あぁ、どうしよう…銀行員に“言われるがまま”退職金1,500万円で〈外貨建て保険〉を契約した69歳男性。「歴史的な円安」で生まれた“まさかの悩み”【CFPの助言】
日本人の9割がなんらかの民間保険に加入している一方で、自分が加入している保険の仕組みについて「しっかり理解している」と答えられる人は決して多くありません。そこで、「個人年金保険」の仕組みやリスクについて、「米ドル建ての変額個人年金保険」を契約したAさんの事例を交えてみていきましょう。牧野FP事務所の牧野寿和CFPが解説します。 【早見表】年金に頼らず「1人で120歳まで生きる」ための貯蓄額
貯蓄と保障の機能を兼ね備えた「個人年金保険」とは
保険は、貯蓄と保障の機能を兼ね備えた金融商品です。もっともバブル期(1990年)以降、ここ20~30年は、銀行の預金金利のごとく、貯蓄の部分はほとんど期待できません。 そんななか、銀行に預けておくよりも金利が高く、契約時に定めた年齢から一定の期間年金が受け取れたり、一括で積立金が受け取れたり、さらには万が一の死亡保障も兼ね備えた「年金型保険商品※」があります。 ※ 年金型保険商品とは、公的年金、企業年金、財形年金は含まれない、個人契約の年金型商品の総称。
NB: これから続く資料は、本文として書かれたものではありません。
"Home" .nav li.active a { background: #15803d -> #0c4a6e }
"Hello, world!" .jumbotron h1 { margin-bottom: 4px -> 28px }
世帯加入率は、2015年は22.3%、2018年の23.3%、と年々増加傾向にある(生命保険文化センター「2021(令和3)年度「生命保険に関する全国実態調査」(2021年12月)」より)。 個人年金保険は「一般勘定」か「特別勘定」で運用する 年金型保険商品には、契約時に将来の年金額が決まっている「個人年金保険」と、契約後の運用次第で年金額が決まる「変額個人年金保険」があります。その主な違いは[図表]のとおりです。 「外貨建て変額個人年金保険」の特徴 変額保険は、運用する株価や債券相場の騰落により損益の幅が広くなるため、リスクが高くなります。 さらに円建てではなく、米ドルやユーロといった外貨建ての保険商品は、ここに為替リスクも加わります。 外貨建て保険商品の場合、運用はその国の通貨で行います。たとえば1米ドル100円のとき、100円を1ドルに換金して、その1米ドルを1米ドル105円のときに円に換金すれば、5円の為替差益が生じます。 しかし、換金するごとに為替手数料の負担が必要です。為替レートや手数料は保険会社ごとに定められています。 保険会社ごとに呼名は違いますが、「円支払特約」や「円入金特約」を付加すれば、契約者がわざわざ外貨に換金することなく、日本円で保険会社に振込みや受取ることができます。またその日本円の金額で確定申告や納税も可能です。 なお5年を超えた保険契約の解約返戻金や満期保険金を一括で収受すると、一般的には下記のとおり一時所得が課税されます。 ■一時所得=総収入金額-収入を得るための支出額-特別控除額(最大50万円) ■一時所得の課税金額=一時所得の金額×1/2 算出した、一時所得の課税金額と給与所得や雑所得(公的年金等に係る雑所得)などの他の所得金額を合計して、総所得金額を求め所得税額を計算します。なお個人年金は「その他の雑所得」として計算します。